Hace mucho
tiempo, en un lugar remoto de Asia un joven rey gobernaba a su pueblo con
justicia y sobriedad. Este rey se ocupaba del bienestar de sus súbditos, los
impuestos que cobraba eran los imprescindibles para cubrir eficazmente las
necesidades generales y dedicaba su jornada a atender puntualmente los asuntos
de estado.
En el reino
había paz y prosperidad. Y a su lado siempre estaba su fiel y sabio consejero,
que ya había servido como tal a su padre.
Pero un día, el
joven rey dijo en una comida a su mayordomo:
-Estoy cansado
de comer con estos palillos de madera, soy el rey, así que da orden al orfebre
de palacio de que me fabrique unos palillos de marfil y jade.
Oída esta orden,
el consejero se dirigió inmediatamente al soberano:
-Majestad, os
pido que me relevéis lo antes posible de mi cargo. No puedo serviros por más
tiempo.
El monarca,
extrañado, preguntó cuál era el motivo de aquella repentina decisión.
-Es por los
palillos, señor -respondió el consejero-. Ahora habéis pedido unos palillos de
jade y marfil, y mañana querréis sustituir los platos de barro por una vajilla
de oro.

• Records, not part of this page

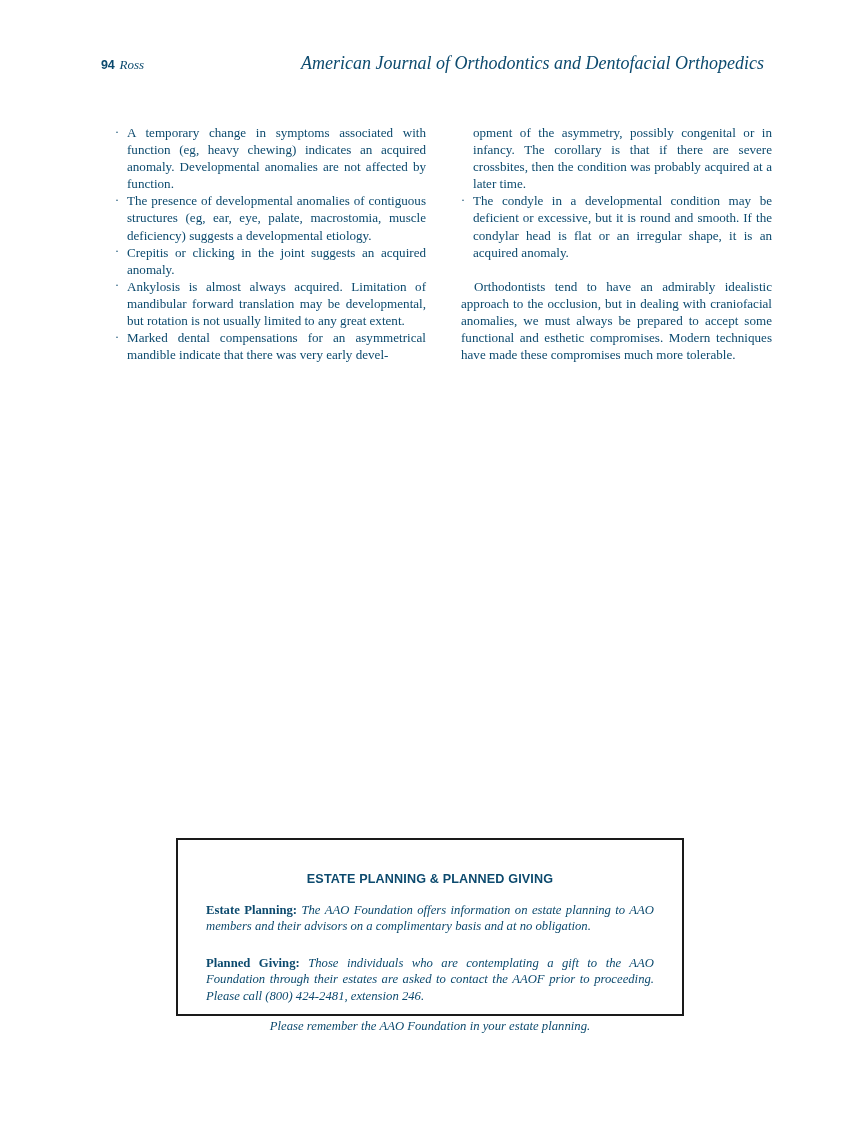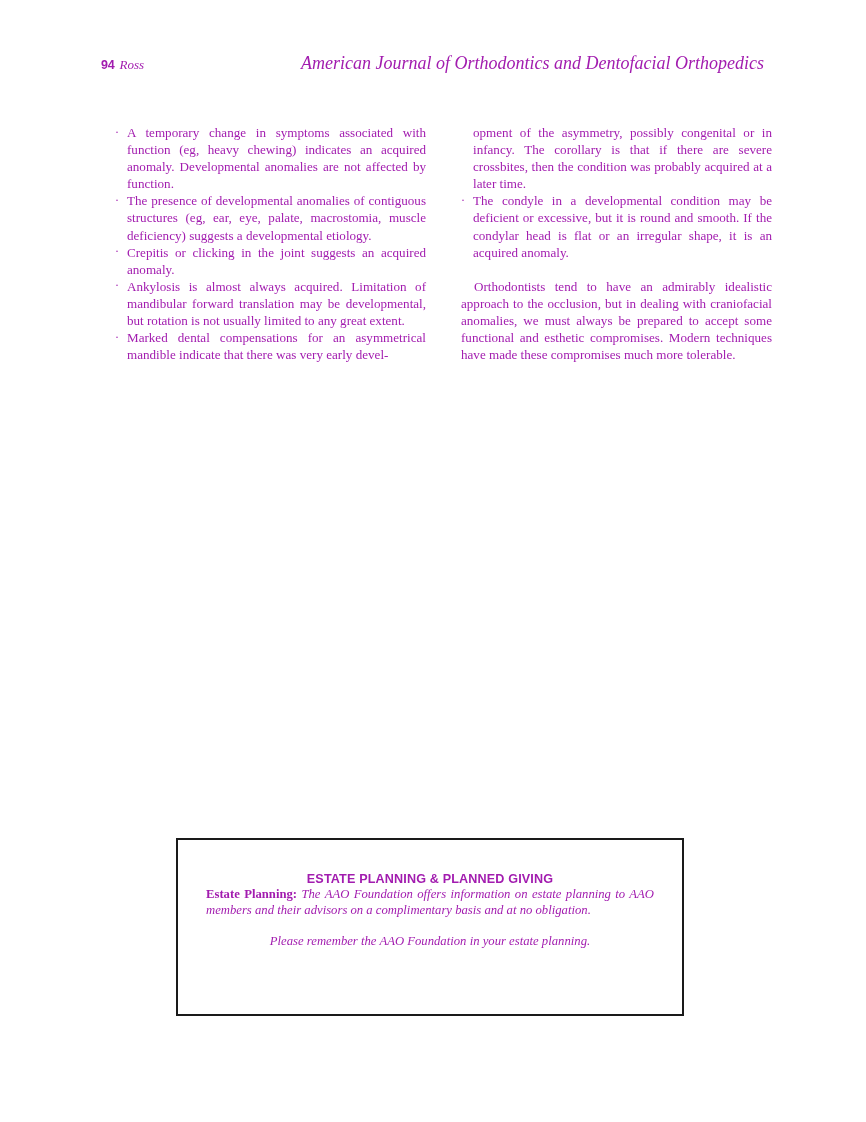--- a/index.html
+++ b/index.html
@@ -6,21 +6,21 @@
     margin: 0;
     padding: 0;
     background: #ffffff;
   }
   .page {
     position: relative;
     width: 866px;
     height: 1122px;
     background: #ffffff;
     font-family: "Liberation Serif", serif;
-    color: #a21caf;
+    color: #0c4a6e;
     overflow: hidden;
   }
 
   
   .running-head {
     position: absolute;
     left: 101px;
     top: 55px;
     width: 663px;
     height: 36px;
@@ -114,21 +114,21 @@
   }
   .notice-body {
     padding: 0 28px;
     font-size: 12.7px;
     line-height: 16.4px;
   }
   .notice-para {
     margin: 0;
     text-align: justify;
   }
-  .notice-para.first { }
+  .notice-para.first { margin-top: 16px; }
   .notice-para.second { margin-top: 20px; }
   .notice-lead {
     font-weight: bold;
     font-style: normal;
   }
   .notice-italic { font-style: italic; }
   .notice-closing {
     margin-top: 14px;
     text-align: center;
     font-style: italic;
@@ -187,17 +187,21 @@
     <p class="body-para spacer-before">Orthodontists tend to have an admirably idealistic approach to the occlusion, but in dealing with craniofacial anomalies, we must always be prepared to accept some functional and esthetic compromises. Modern techniques have made these compromises much more tolerable.</p>
   </div>
 
   <div class="notice-box">
     <div class="notice-title">ESTATE PLANNING &amp; PLANNED GIVING</div>
     <div class="notice-body">
       <p class="notice-para first">
         <span class="notice-lead">Estate Planning:</span>
         <span class="notice-italic">The AAO Foundation offers information on estate planning to AAO members and their advisors on a complimentary basis and at no obligation.</span>
       </p>
+      <p class="notice-para second">
+        <span class="notice-lead">Planned Giving:</span>
+        <span class="notice-italic">Those individuals who are contemplating a gift to the AAO Foundation through their estates are asked to contact the AAOF prior to proceeding. Please call (800) 424-2481, extension 246.</span>
+      </p>
       <div class="notice-closing">Please remember the AAO Foundation in your estate planning.</div>
     </div>
   </div>
 
 </div>
 
 </body></html>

Más adelante desearéis que vuestros vestidos de tela sean reemplazados
por otros de seda. Otro día, en vez de conformaros con comer verduras y cerdo,
solicitaréis lenguas de alondra y huevos de tortuga. De este modo, llegará el
momento en que vuestros caprichos y el mal uso del poder os harán ser injusto
con vuestro pueblo. Entonces, yo me rebelaré contra su majestad, y por nada del
mundo deseo ver amanecer ese día.
Dicen que el rey
canceló la orden dada al orfebre y siguió comiendo con sus palillos de madera.
Desde ese día fue llamado y conocido por todo el reino como «el Prudente».
Y conservó al
viejo consejero a su lado hasta su muerte.